_What this task involves_
Every line below that includes the word "янській" needs to be copied.

Dataset excerpts

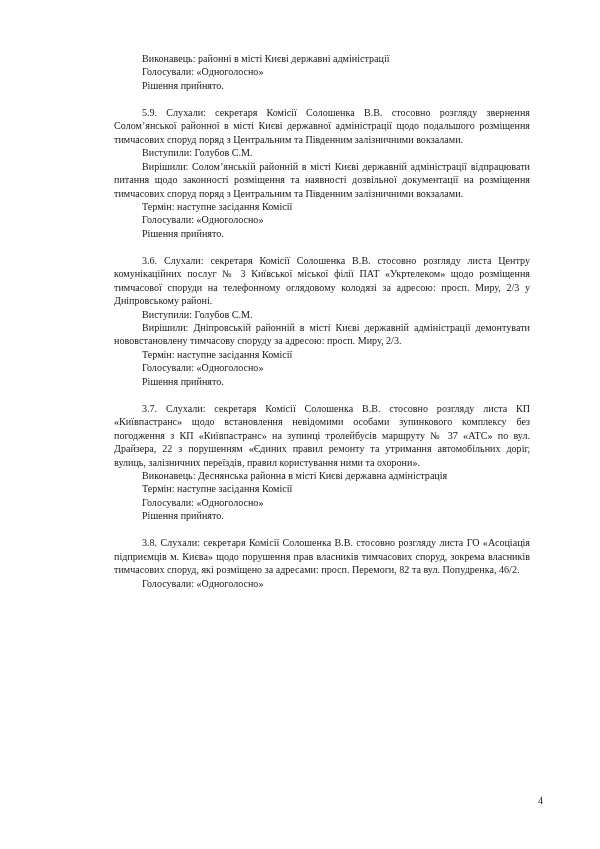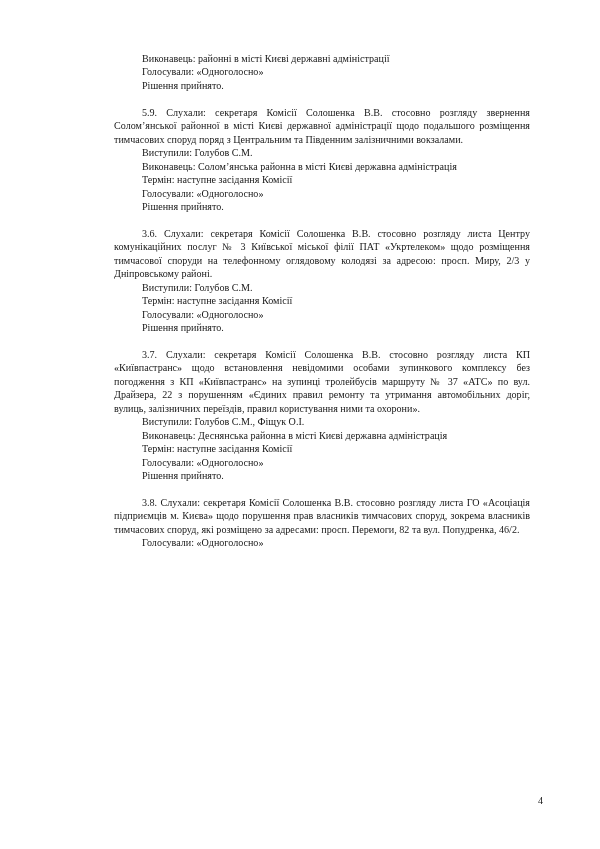--- a/index.html
+++ b/index.html
@@ -74,6 +74,7 @@
       <div class="block">
         <p class="doc-para">5.9. Слухали: секретаря Комісії Солошенка В.В. стосовно розгляду звернення Солом’янської районної в місті Києві державної адміністрації щодо подальшого розміщення тимчасових споруд поряд з Центральним та Південним залізничними вокзалами.</p>
         <p class="doc-line">Виступили: Голубов С.М.</p>
+        <p class="doc-para">Вирішили: Солом’янській районній в місті Києві державній адміністрації відпрацювати питання щодо законності розміщення та наявності дозвільної документації на розміщення тимчасових споруд поряд з Центральним та Південним залізничними вокзалами.</p>
         <p class="doc-line">Виконавець: Солом’янська районна в місті Києві державна адміністрація</p>
         <p class="doc-line">Термін: наступне засідання Комісії</p>
         <p class="doc-line">Голосували: «Одноголосно»</p>

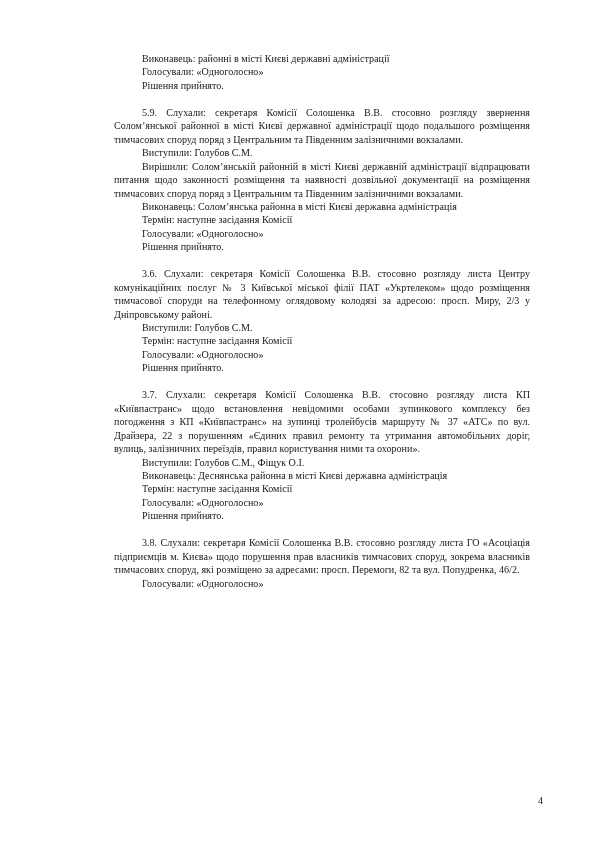--- a/index.html
+++ b/index.html
@@ -75,7 +75,6 @@
         <p class="doc-para">5.9. Слухали: секретаря Комісії Солошенка В.В. стосовно розгляду звернення Солом’янської районної в місті Києві державної адміністрації щодо подальшого розміщення тимчасових споруд поряд з Центральним та Південним залізничними вокзалами.</p>
         <p class="doc-line">Виступили: Голубов С.М.</p>
         <p class="doc-para">Вирішили: Солом’янській районній в місті Києві державній адміністрації відпрацювати питання щодо законності розміщення та наявності дозвільної документації на розміщення тимчасових споруд поряд з Центральним та Південним залізничними вокзалами.</p>
-        <p class="doc-line">Виконавець: Солом’янська районна в місті Києві державна адміністрація</p>
         <p class="doc-line">Термін: наступне засідання Комісії</p>
         <p class="doc-line">Голосували: «Одноголосно»</p>
         <p class="doc-line">Рішення прийнято.</p>

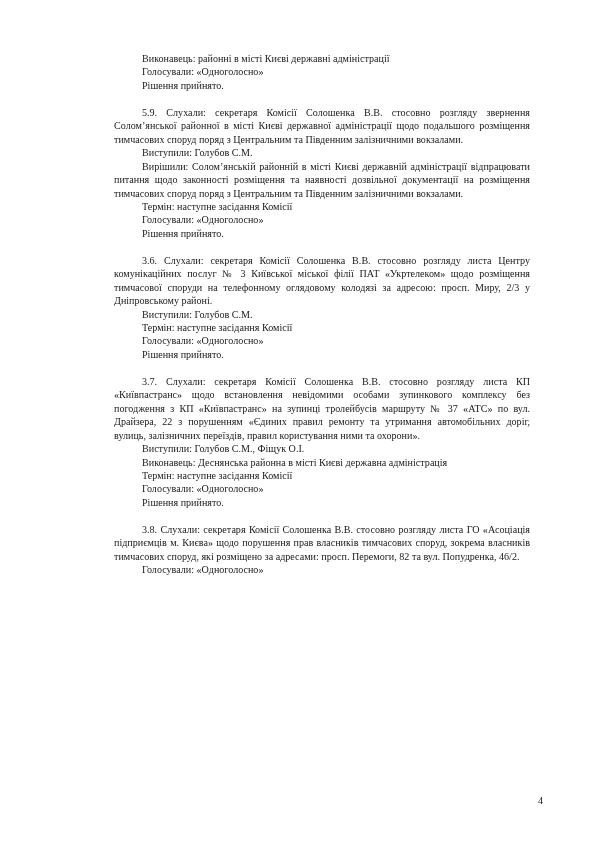--- a/index.html
+++ b/index.html
@@ -83,6 +83,7 @@
       <div class="block">
         <p class="doc-para">3.6. Слухали: секретаря Комісії Солошенка В.В. стосовно розгляду листа Центру комунікаційних послуг № 3 Київської міської філії ПАТ «Укртелеком» щодо розміщення тимчасової споруди на телефонному оглядовому колодязі за адресою: просп. Миру, 2/3 у Дніпровському районі.</p>
         <p class="doc-line">Виступили: Голубов С.М.</p>
+        <p class="doc-para">Вирішили: Дніпровській районній в місті Києві державній адміністрації демонтувати нововстановлену тимчасову споруду за адресою: просп. Миру, 2/3.</p>
         <p class="doc-line">Термін: наступне засідання Комісії</p>
         <p class="doc-line">Голосували: «Одноголосно»</p>
         <p class="doc-line">Рішення прийнято.</p>

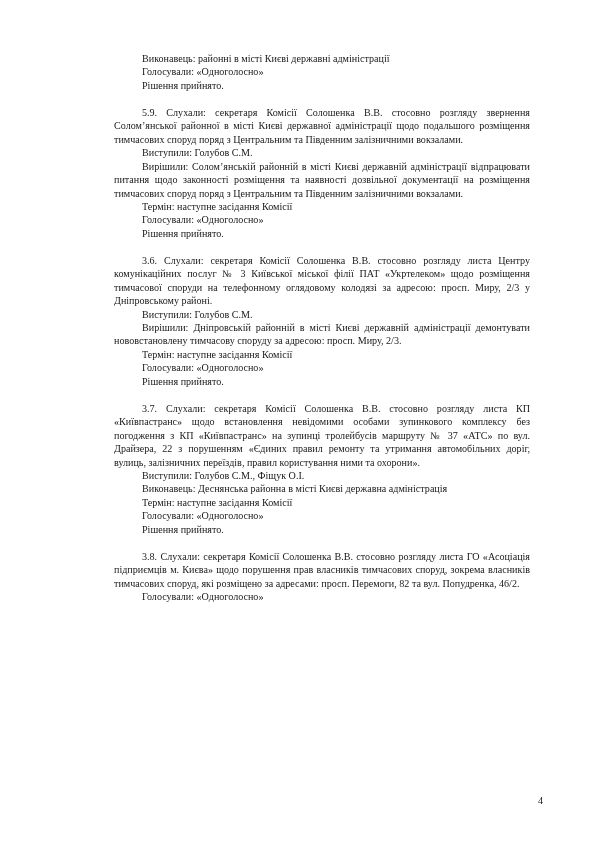--- a/index.html
+++ b/index.html
@@ -91,7 +91,6 @@
       <div class="gap"></div>
       <div class="block">
         <p class="doc-para">3.7. Слухали: секретаря Комісії Солошенка В.В. стосовно розгляду листа КП «Київпастранс» щодо встановлення невідомими особами зупинкового комплексу без погодження з КП «Київпастранс» на зупинці тролейбусів маршруту № 37 «АТС» по вул. Драйзера, 22 з порушенням «Єдиних правил ремонту та утримання автомобільних доріг, вулиць, залізничних переїздів, правил користування ними та охорони».</p>
-        <p class="doc-line">Виступили: Голубов С.М., Фіщук О.І.</p>
         <p class="doc-line">Виконавець: Деснянська районна в місті Києві державна адміністрація</p>
         <p class="doc-line">Термін: наступне засідання Комісії</p>
         <p class="doc-line">Голосували: «Одноголосно»</p>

_Solution for this task_
+        <p class="doc-para">Вирішили: Солом’янській районній в місті Києві державній адміністрації відпрацювати питання щодо законності розміщення та наявності дозвільної документації на розміщення тимчасових споруд поряд з Центральним та Південним залізничними вокзалами.</p>
         <p class="doc-para">Вирішили: Солом’янській районній в місті Києві державній адміністрації відпрацювати питання щодо законності розміщення та наявності дозвільної документації на розміщення тимчасових споруд поряд з Центральним та Південним залізничними вокзалами.</p>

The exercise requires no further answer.